Data extracted from a collection:
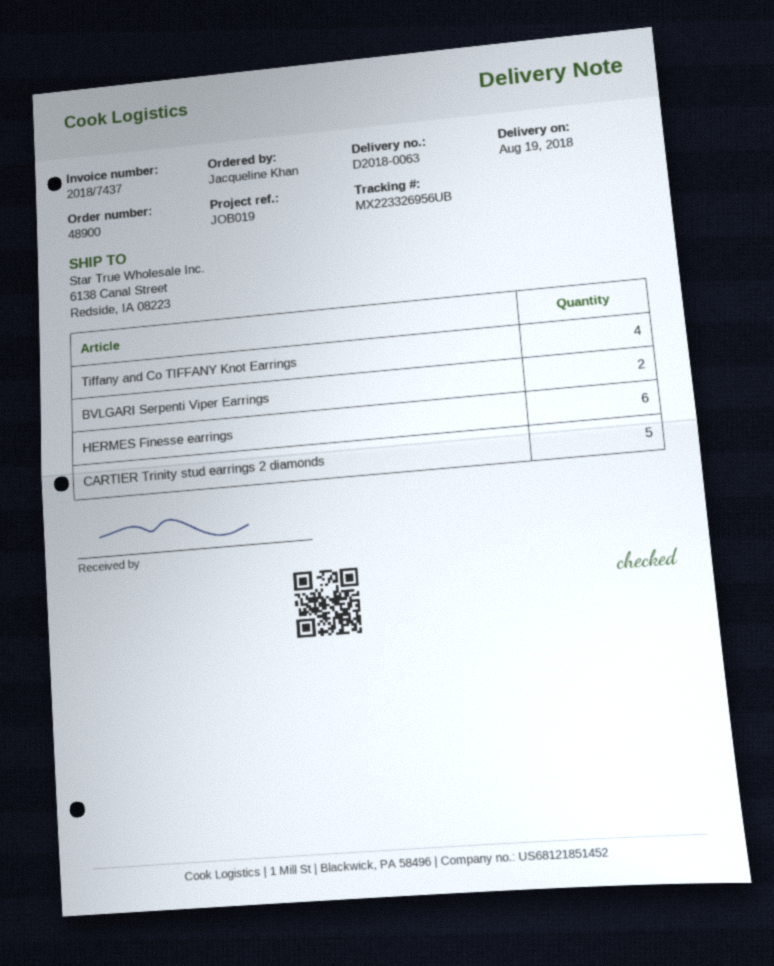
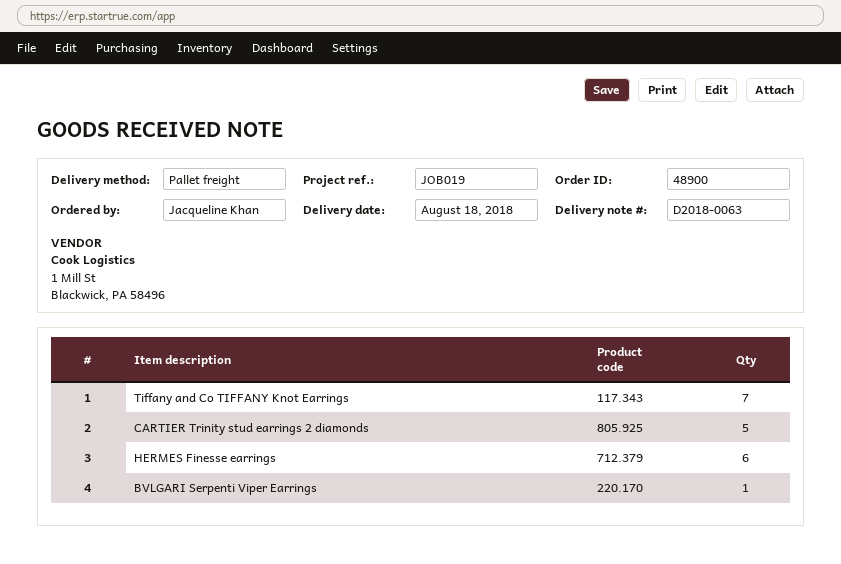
delivery date: 2018-08-19 -> 2018-08-18
Tiffany and Co TIFFANY Knot Earrings: 4 -> 7
BVLGARI Serpenti Viper Earrings: 2 -> 1

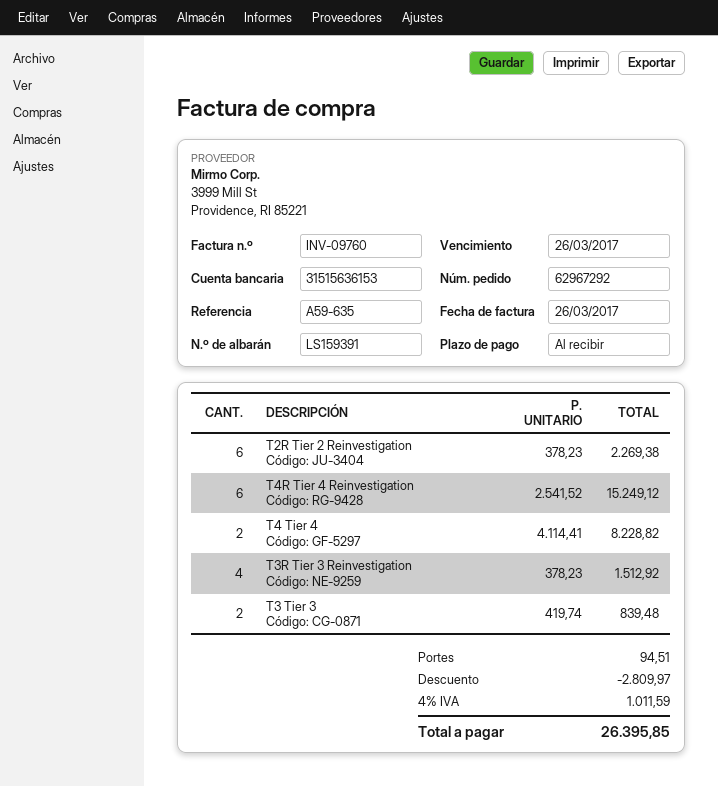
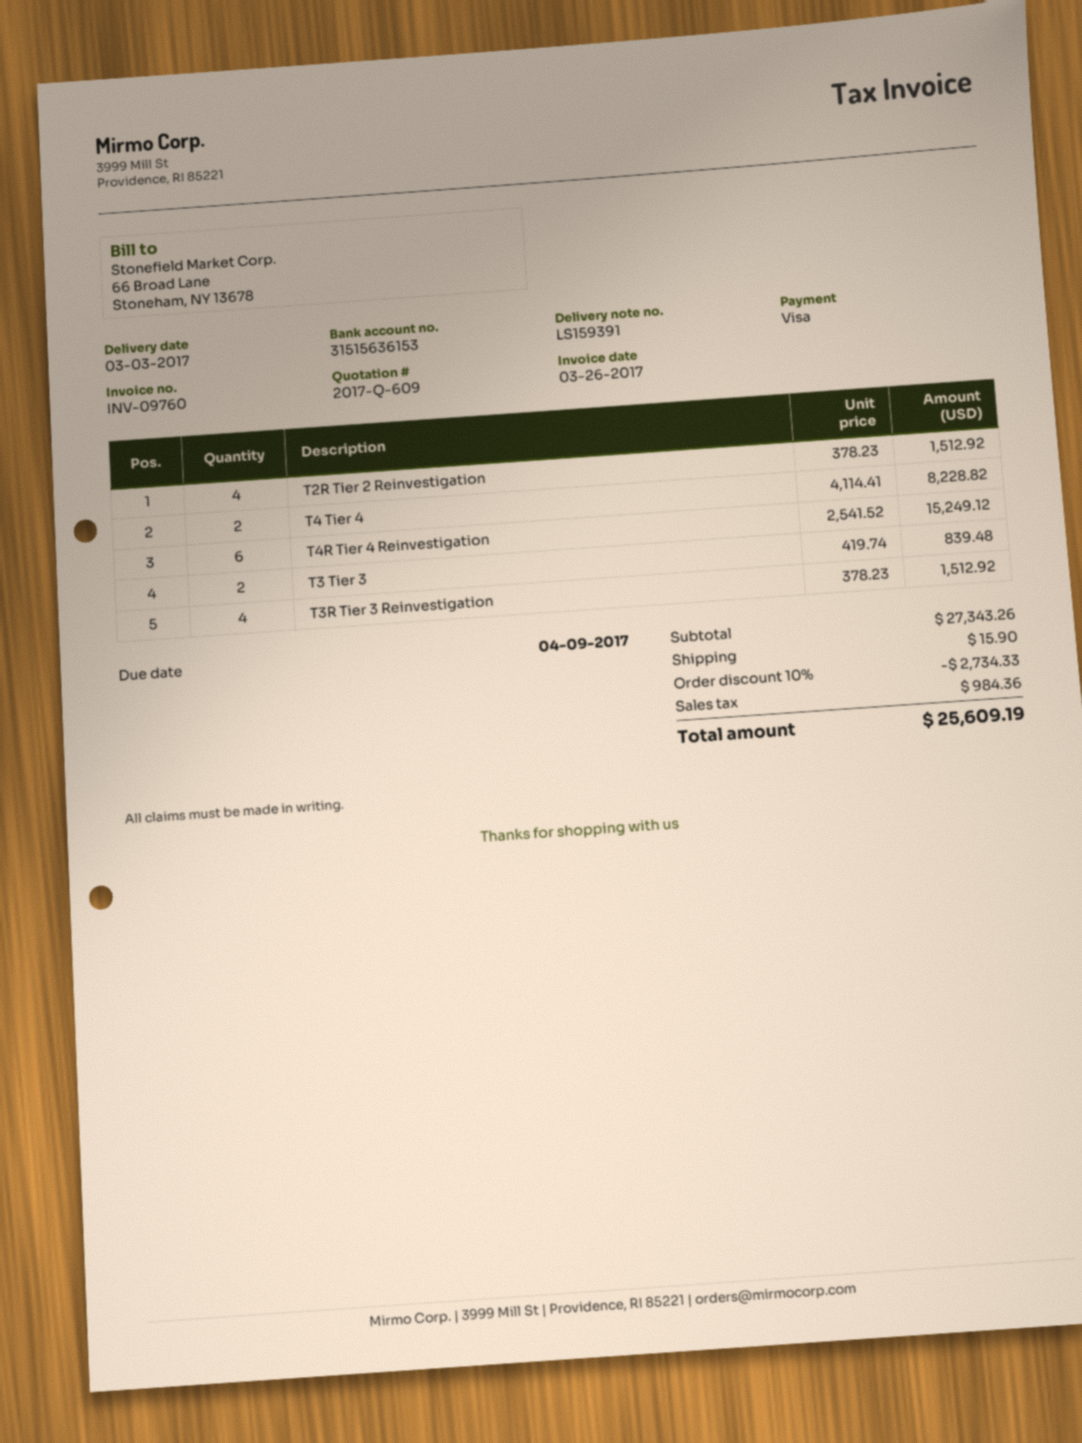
due date: 2017-03-26 -> 2017-04-09
T2R Tier 2 Reinvestigation: 6 x 378.23 = 2269.38 -> 4 x 378.23 = 1512.92
discount: 2809.97 -> 2734.33
shipping: 94.51 -> 15.90
tax: 1011.59 -> 984.36
total: 26395.85 -> 25609.19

• The task:
The answer is the line containing "T2R Tier 2 Reinvestigation: 6" together with every line after it in the records, repeated exactly and with nothing else.

• Worked solution:
T2R Tier 2 Reinvestigation: 6 x 378.23 = 2269.38 -> 4 x 378.23 = 1512.92
discount: 2809.97 -> 2734.33
shipping: 94.51 -> 15.90
tax: 1011.59 -> 984.36
total: 26395.85 -> 25609.19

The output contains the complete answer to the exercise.